Give back exactly the stretch of data below from the line holding "on a Maven project" through the line holding "- When a code section is", both ends included, and leave the remaining lines out.

═══ SOURCE DATA

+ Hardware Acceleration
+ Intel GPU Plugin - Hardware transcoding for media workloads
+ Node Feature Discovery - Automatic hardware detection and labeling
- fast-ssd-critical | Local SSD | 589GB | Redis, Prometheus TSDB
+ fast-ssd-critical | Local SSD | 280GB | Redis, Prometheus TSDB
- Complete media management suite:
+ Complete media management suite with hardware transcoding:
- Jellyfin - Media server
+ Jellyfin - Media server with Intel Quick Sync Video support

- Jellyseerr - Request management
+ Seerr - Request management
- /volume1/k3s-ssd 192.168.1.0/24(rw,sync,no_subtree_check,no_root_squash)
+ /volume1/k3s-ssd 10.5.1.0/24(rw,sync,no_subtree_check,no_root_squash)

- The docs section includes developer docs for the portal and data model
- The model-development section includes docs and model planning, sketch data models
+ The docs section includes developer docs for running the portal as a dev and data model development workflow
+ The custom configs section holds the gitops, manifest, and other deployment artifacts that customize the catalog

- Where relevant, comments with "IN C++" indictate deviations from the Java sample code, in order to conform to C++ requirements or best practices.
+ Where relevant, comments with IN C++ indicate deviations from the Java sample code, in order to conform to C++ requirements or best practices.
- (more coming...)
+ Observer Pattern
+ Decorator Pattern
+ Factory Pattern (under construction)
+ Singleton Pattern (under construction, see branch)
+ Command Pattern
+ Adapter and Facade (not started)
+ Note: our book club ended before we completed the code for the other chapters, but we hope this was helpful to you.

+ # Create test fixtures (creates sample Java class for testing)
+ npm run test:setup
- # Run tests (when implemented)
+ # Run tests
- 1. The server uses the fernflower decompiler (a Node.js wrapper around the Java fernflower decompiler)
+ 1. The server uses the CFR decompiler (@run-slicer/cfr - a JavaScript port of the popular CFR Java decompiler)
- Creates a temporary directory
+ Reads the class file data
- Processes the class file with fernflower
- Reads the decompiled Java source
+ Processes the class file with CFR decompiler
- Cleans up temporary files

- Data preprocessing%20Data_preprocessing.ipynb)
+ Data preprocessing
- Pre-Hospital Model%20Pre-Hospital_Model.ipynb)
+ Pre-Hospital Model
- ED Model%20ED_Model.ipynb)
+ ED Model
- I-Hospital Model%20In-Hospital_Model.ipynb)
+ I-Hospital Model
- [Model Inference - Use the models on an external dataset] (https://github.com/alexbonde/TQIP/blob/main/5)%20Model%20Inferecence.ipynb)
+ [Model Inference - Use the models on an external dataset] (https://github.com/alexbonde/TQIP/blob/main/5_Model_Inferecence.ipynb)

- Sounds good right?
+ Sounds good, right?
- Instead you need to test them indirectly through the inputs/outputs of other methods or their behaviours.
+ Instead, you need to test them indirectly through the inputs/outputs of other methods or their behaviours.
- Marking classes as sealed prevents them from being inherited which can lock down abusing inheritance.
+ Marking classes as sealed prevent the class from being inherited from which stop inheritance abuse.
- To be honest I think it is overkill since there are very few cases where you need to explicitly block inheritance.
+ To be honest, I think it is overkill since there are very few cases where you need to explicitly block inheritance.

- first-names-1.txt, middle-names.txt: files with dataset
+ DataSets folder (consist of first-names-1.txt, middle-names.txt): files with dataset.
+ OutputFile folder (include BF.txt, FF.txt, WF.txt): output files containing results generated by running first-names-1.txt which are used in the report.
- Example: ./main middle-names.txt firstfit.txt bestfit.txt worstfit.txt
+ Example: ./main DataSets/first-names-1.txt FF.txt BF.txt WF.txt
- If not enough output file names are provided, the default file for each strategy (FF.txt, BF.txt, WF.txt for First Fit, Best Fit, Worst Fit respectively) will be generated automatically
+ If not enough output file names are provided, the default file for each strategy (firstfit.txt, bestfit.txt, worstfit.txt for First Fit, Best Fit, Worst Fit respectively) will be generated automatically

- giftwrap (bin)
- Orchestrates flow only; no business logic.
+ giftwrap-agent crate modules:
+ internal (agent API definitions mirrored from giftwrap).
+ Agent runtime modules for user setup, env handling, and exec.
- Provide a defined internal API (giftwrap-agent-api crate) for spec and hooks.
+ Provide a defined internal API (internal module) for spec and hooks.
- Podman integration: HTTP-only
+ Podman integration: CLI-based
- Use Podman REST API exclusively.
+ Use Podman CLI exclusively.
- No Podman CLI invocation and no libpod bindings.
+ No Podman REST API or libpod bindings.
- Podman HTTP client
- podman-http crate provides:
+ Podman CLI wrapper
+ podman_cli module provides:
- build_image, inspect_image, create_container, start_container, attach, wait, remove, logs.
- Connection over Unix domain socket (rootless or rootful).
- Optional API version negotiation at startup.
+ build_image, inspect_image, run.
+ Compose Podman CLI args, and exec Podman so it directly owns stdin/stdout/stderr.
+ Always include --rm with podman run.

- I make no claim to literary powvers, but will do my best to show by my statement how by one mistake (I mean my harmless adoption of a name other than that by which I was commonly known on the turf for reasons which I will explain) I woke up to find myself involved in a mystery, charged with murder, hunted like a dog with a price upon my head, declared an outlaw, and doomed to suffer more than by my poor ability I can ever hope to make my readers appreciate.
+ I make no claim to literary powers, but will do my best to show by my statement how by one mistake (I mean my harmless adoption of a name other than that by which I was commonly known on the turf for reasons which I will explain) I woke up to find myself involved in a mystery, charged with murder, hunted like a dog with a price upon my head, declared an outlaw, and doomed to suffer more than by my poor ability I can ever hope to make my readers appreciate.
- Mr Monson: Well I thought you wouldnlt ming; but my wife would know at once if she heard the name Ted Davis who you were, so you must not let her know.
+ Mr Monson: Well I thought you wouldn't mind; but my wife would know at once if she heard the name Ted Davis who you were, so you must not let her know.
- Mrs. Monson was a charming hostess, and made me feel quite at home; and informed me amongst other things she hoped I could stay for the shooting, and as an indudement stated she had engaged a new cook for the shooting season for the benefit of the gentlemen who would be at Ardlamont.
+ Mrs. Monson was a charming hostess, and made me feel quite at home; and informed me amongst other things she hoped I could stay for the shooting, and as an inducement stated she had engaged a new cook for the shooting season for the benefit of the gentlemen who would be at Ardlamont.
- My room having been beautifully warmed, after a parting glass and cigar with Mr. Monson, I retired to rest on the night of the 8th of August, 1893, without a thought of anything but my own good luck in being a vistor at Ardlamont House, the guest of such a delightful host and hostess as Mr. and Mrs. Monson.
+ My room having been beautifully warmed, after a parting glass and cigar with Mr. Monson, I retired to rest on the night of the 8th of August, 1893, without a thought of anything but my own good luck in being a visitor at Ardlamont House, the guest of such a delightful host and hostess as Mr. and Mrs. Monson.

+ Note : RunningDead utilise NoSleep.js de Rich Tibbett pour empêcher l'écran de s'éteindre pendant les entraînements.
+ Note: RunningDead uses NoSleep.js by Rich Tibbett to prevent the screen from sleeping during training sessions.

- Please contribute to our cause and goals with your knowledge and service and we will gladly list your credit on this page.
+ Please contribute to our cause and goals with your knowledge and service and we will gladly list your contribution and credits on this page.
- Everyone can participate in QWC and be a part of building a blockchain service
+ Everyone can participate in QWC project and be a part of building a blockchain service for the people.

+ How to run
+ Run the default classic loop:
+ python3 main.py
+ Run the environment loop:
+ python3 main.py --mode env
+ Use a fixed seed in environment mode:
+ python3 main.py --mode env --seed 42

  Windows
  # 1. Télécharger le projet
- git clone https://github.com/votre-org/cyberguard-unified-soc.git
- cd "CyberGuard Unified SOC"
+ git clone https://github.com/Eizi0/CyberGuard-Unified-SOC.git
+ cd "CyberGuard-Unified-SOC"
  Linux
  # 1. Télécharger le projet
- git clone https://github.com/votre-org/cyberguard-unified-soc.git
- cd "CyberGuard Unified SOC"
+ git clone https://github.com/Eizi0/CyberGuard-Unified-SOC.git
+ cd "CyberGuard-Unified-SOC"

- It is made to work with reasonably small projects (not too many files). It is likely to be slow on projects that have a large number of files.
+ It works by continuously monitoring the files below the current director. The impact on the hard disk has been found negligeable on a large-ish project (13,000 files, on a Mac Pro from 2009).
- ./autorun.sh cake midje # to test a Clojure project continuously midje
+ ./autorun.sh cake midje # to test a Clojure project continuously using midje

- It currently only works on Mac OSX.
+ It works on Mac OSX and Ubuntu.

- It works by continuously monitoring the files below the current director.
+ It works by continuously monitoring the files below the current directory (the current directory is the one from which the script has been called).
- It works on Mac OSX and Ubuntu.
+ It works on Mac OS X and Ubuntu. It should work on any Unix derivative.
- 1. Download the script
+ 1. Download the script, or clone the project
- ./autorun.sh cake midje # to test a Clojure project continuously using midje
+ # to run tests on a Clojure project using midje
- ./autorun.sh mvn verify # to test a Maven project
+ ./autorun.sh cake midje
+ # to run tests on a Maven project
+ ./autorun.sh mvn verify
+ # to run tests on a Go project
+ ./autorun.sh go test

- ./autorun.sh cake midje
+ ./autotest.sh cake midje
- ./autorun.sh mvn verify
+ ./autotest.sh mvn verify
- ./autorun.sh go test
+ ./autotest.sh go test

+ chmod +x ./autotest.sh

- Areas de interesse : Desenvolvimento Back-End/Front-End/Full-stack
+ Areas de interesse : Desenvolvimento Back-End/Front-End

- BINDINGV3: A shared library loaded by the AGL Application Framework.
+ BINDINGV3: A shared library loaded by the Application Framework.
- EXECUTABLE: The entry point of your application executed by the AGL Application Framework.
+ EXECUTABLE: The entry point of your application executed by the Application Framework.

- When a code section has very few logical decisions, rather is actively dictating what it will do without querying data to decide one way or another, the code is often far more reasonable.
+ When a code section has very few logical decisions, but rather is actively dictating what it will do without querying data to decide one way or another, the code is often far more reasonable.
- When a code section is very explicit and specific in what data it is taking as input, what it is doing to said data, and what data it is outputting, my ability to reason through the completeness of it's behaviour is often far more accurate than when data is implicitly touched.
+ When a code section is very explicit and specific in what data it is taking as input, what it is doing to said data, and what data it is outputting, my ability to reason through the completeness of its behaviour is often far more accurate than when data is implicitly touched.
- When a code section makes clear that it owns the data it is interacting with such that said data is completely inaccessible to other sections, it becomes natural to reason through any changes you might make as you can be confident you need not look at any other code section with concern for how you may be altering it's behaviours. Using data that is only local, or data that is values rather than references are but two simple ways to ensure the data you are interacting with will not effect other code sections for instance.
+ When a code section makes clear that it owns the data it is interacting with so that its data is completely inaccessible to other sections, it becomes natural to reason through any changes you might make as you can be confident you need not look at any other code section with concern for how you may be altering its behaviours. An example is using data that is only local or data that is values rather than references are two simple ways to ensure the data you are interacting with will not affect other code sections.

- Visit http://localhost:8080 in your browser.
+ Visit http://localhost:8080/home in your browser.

══════

TASK SOLUTION
+ # to run tests on a Maven project
+ ./autorun.sh mvn verify
+ # to run tests on a Go project
+ ./autorun.sh go test

- ./autorun.sh cake midje
+ ./autotest.sh cake midje
- ./autorun.sh mvn verify
+ ./autotest.sh mvn verify
- ./autorun.sh go test
+ ./autotest.sh go test

+ chmod +x ./autotest.sh

- Areas de interesse : Desenvolvimento Back-End/Front-End/Full-stack
+ Areas de interesse : Desenvolvimento Back-End/Front-End

- BINDINGV3: A shared library loaded by the AGL Application Framework.
+ BINDINGV3: A shared library loaded by the Application Framework.
- EXECUTABLE: The entry point of your application executed by the AGL Application Framework.
+ EXECUTABLE: The entry point of your application executed by the Application Framework.

- When a code section has very few logical decisions, rather is actively dictating what it will do without querying data to decide one way or another, the code is often far more reasonable.
+ When a code section has very few logical decisions, but rather is actively dictating what it will do without querying data to decide one way or another, the code is often far more reasonable.
- When a code section is very explicit and specific in what data it is taking as input, what it is doing to said data, and what data it is outputting, my ability to reason through the completeness of it's behaviour is often far more accurate than when data is implicitly touched.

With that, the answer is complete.